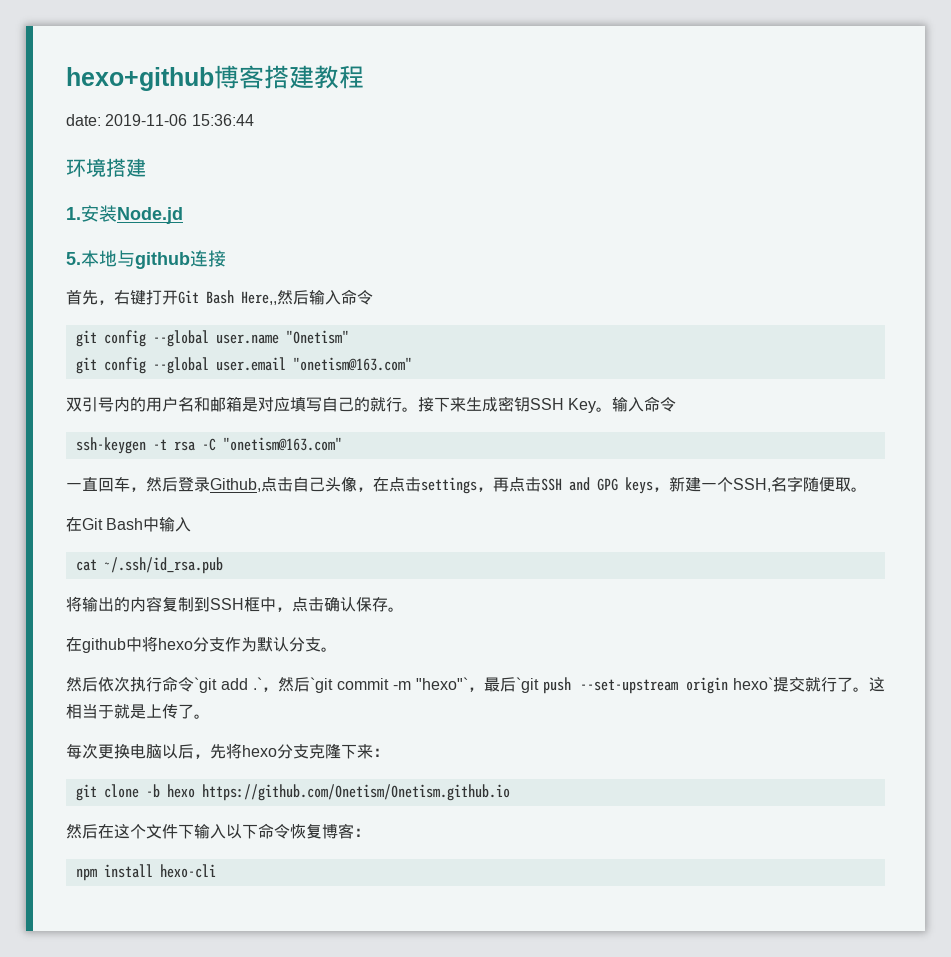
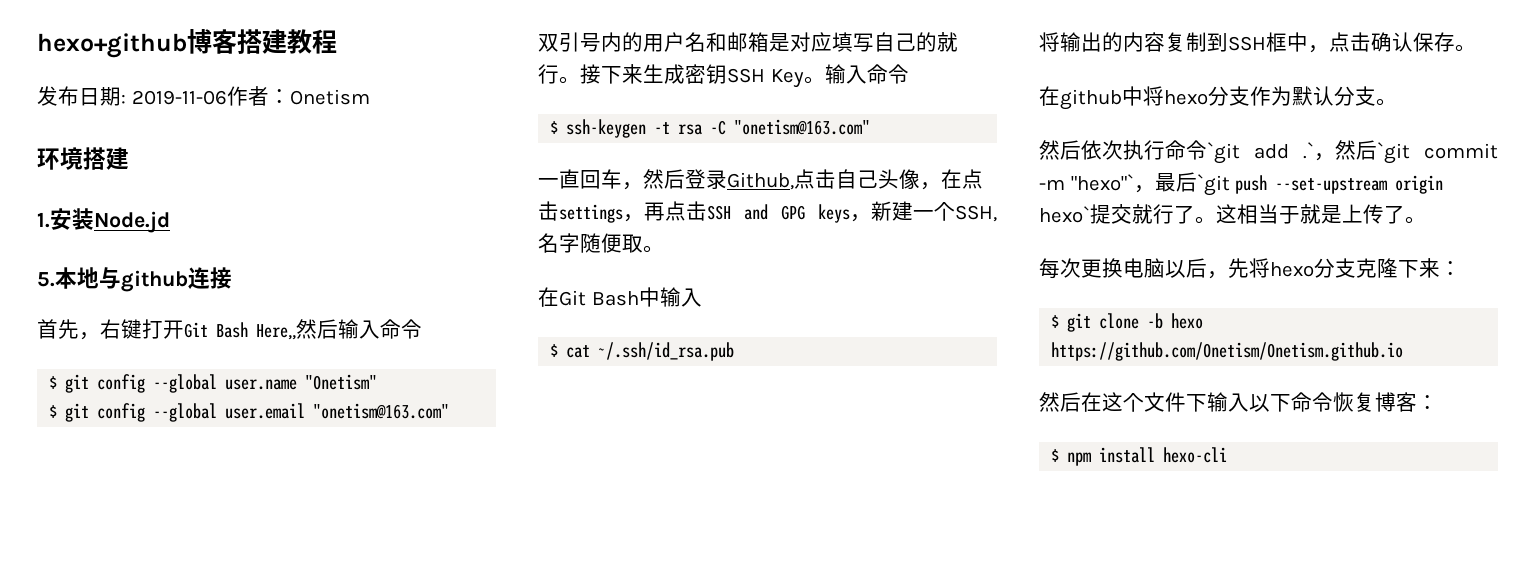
[66,114,254,126] date: 2019-11-06 15:36:44 -> [37,86,370,106] 发布日期: 2019-11-06作者：Onetism
(373, 297) none -> [49,376,58,389] $
(349, 337) none -> [49,405,58,418] $
(677, 404) none -> [550,121,559,134] $
(192, 524) none -> [550,344,559,357] $
(389, 752) none -> [1051,315,1060,328] $
(370, 832) none -> [1051,449,1060,462] $

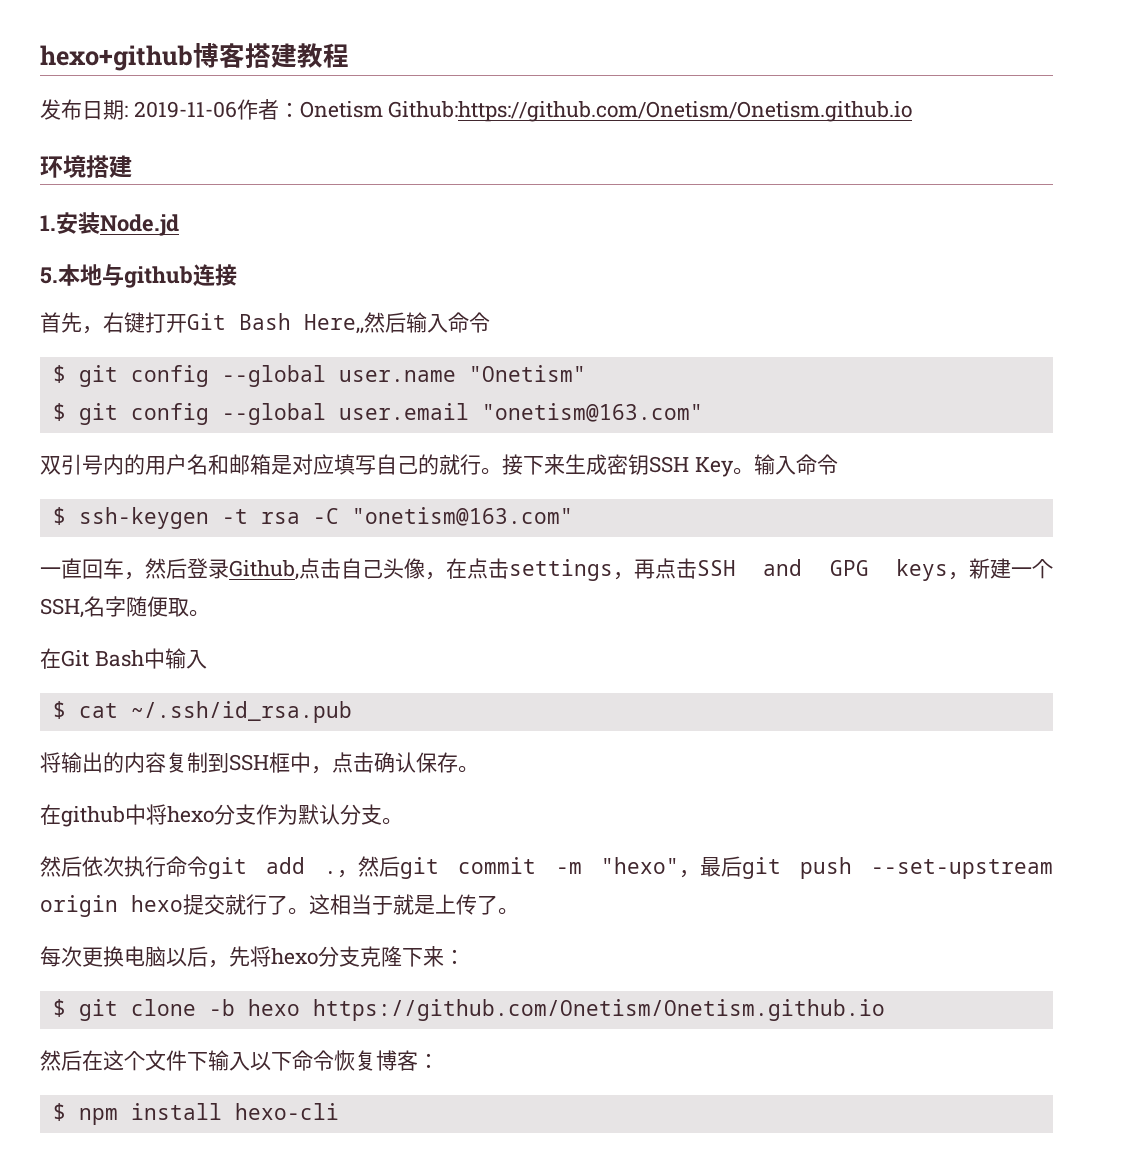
(370, 97) none -> [388,101,913,122] Github:https://github.com/Onetism/Onetism.github.io
[1207,140,1498,164] [1039,172,1230,196] `git add .`，然后`git commit -m "hexo"`，最后`git -> [208,856,781,879] git add .，然后git commit -m "hexo"，最后git
[1039,206,1090,223] hexo` -> [131,895,183,912] hexo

# # # # #

Please write out the lines above exactly, from the one that contains "(192, 524) none -> [550,344,559,357] $" through the final line, and include none of the pictures.

TASK RESULT:
(192, 524) none -> [550,344,559,357] $
(389, 752) none -> [1051,315,1060,328] $
(370, 832) none -> [1051,449,1060,462] $

(370, 97) none -> [388,101,913,122] Github:https://github.com/Onetism/Onetism.github.io
[1207,140,1498,164] [1039,172,1230,196] `git add .`，然后`git commit -m "hexo"`，最后`git -> [208,856,781,879] git add .，然后git commit -m "hexo"，最后git
[1039,206,1090,223] hexo` -> [131,895,183,912] hexo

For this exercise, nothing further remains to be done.